#### Exercise brief
When you retype the entries, keep each one exact and leave out the pictures.

─── Input for this task ───

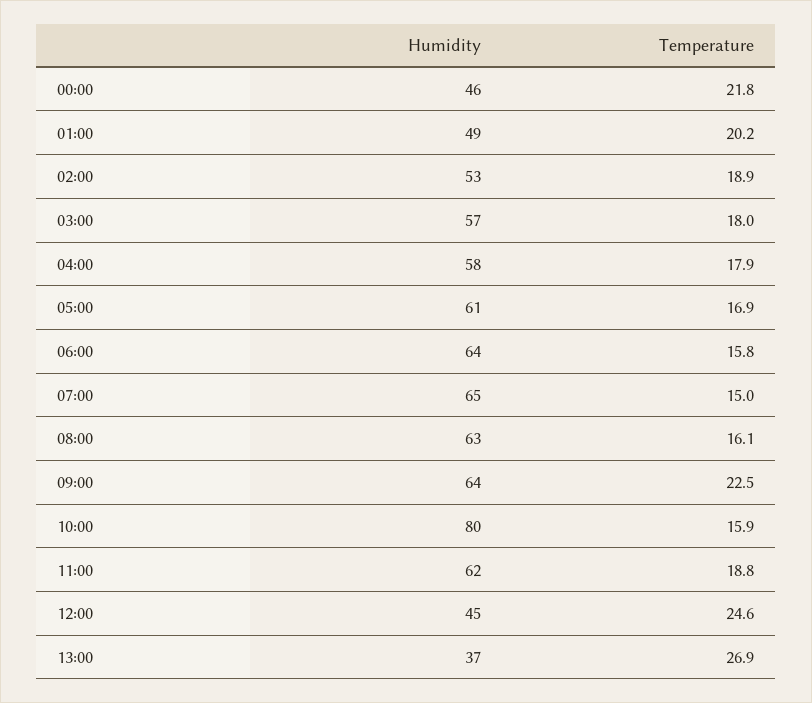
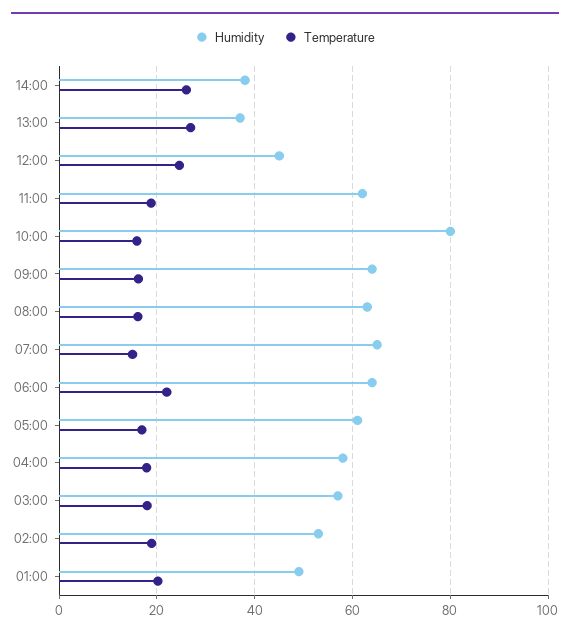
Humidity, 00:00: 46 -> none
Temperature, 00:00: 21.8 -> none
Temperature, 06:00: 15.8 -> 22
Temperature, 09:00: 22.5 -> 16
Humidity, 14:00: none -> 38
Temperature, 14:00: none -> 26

───

#### Response area
Humidity, 00:00: 46 -> none
Temperature, 00:00: 21.8 -> none
Temperature, 06:00: 15.8 -> 22
Temperature, 09:00: 22.5 -> 16
Humidity, 14:00: none -> 38
Temperature, 14:00: none -> 26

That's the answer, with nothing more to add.